北田栄 等: "Glutamate Residues Required for Substrate Binding and Cleavage Activity in Mitochondrial Processing Peptidase." J.Biol.Chem.273・49. 32547-32553 (1998)

Sakae Kitada 等：“线粒体加工肽酶中底物结合和切割活性所需的谷氨酸残基。J.Biol.Chem.273·49 (1998)”

小島克彦 等: "Cooperative Formation of a Substrate-Binding Pocket by α- and β-subunits of Mitochondrial Processing Peptidase." J.Biol.Chem.273・49. 32542-32546 (1998)

Katsuhiko Kojima 等人：“线粒体加工肽酶的 α 和 β 亚基协同形成底物结合袋。”J.Biol.Chem.273·49（1998）。

下方国稔,等: "Role of α-subunit of Mitochondrial Processing Peptidase in Substrate Recognition" J.Biol.Chem.273・39. 25158-25163 (1998)

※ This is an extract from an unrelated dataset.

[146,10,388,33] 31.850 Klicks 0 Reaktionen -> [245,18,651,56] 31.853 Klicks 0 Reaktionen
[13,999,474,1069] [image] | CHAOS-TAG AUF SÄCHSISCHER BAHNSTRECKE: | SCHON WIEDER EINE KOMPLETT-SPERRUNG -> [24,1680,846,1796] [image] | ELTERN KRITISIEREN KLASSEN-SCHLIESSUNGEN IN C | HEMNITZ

Kunimoshi Shimogata等人：“线粒体加工肽酶的α亚基在底物识别中的作用”J.Biol.Chem.273·39（1998）。

宋明哲, 等: "Importance of Residues Carboxyl Terminal Relative to the Cleavage Site in Substrates of Mitochondrial Processing Peptidase for Their Specific Recognition and Cleavage" J.Biochem.124・5. 1045-1051 (1998)

Ming-cheol Song 等：“线粒体加工肽酶底物中羧基末端残基相对于其特异性识别和切割的重要性”J.Biochem.124·5（1998）。